John, when I was in Guyana producing about 28 oz. gold per week back in 2000 for 3.5 years it was a no brainer, and I even got lazy to clean the sluice box many times. However in your case, the local Guyanese have a phrase for people like you, _*"he head not good".* I have some personal advice, seek medical help._


----------



## goldshark (Jul 12, 2022)

I do not, or have ever heard, of skulls impregnated with gold and diamonds. Even Indiana Jones did not find such Tom Foolery. I did hear of a dinosaur skeleton , which was replaced by gold solutions at the London Mine between Alma and FairPlay Colorado. This was a hoax perpetrated by some enthusiastic pranksters who where joking about a really rich mine. I have had vivid dreams about such richs, but what you are stating is probably brought on by an over indulgence of cheap Russian vodka, Iawaska, or other potent hallucinogenics, or inhaling mucho mercury retort fumes. I don't mean to be an as-hole, but when brothers make claims like this, I will definitely say "take a time out". No shame in asking for help, we all need it at times.Hence this forum. Be cool, seek some help, or walk the talk.
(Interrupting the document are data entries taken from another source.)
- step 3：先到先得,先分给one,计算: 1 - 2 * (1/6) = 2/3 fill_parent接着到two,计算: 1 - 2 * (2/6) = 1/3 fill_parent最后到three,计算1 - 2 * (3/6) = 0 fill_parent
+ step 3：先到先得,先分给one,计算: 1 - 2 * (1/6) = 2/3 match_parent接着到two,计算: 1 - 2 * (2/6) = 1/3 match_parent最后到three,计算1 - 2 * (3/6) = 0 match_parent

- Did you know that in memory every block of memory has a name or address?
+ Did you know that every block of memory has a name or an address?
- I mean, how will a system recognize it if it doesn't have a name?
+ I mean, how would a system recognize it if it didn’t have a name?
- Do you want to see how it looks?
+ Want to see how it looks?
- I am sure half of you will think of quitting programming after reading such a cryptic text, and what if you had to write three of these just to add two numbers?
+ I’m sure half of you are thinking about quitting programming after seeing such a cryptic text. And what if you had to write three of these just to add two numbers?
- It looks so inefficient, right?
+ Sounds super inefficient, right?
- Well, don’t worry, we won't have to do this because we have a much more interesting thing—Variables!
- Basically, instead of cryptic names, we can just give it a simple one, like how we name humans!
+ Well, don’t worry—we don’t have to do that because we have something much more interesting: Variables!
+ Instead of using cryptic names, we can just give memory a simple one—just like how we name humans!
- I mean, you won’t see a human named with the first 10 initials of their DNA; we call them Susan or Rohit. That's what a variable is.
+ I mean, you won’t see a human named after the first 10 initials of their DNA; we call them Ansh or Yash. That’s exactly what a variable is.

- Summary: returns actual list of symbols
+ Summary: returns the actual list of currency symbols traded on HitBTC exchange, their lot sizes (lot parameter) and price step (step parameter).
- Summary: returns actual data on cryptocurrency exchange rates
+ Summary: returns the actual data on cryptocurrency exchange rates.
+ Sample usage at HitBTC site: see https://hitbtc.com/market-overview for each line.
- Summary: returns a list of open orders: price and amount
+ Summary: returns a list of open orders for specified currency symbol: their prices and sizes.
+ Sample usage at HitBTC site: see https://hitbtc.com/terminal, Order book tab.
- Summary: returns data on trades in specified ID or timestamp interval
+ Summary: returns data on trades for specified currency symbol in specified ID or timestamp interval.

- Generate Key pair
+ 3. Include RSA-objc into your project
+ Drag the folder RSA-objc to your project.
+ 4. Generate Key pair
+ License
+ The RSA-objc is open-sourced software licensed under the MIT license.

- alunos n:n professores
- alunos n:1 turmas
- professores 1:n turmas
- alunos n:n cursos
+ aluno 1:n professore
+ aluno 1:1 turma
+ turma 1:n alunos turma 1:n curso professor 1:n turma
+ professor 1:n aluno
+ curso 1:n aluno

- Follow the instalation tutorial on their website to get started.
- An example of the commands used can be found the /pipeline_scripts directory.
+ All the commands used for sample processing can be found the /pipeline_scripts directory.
I would love to see some pictures of gold and diamond encrusted skulls occurring naturally. Of course, where in Colorado do you find this kind of stuff? If you are speaking figuratively of what a great place Colorado is, I agree, embellishments and all. Still, please seek professional help. Pretty please.


----------



## Biom (Jul 13, 2022)

PeterM said:


> John, when I was in Guyana producing about 28 oz. gold per week back in 2000 for 3.5 years it was a no brainer, and I even got lazy to clean the sluice box many times. However in your case, the local Guyanese have a phrase for people like you, _*"he head not good".* I have some personal advice, seek medical help._


----------



## Biom (Jul 13, 2022)

John just do some density mesurment of some of the rocks .that's the only way you have for the moment .just break some rocks to small piece and measure .then you will get very close to know what you have .it's very easy .


----------



## Martijn (Jul 13, 2022)

Biom said:


> John just do some density mesurment of some of the rocks .that's the only way you have for the moment .just break some rocks to small piece and measure .then you will get very close to know what you have .it's very easy .


Help me out here: How will even a couple ounce pm's per ton of rock cause any measurable difference in rock density? Where the composition of slightly different rock types will cause more offset. 
Or the tolerance of the method of measuring. 
Any air pockets underneath or in the stone? Theory gone. 
Not a very sound method imo. Or am i missing something? 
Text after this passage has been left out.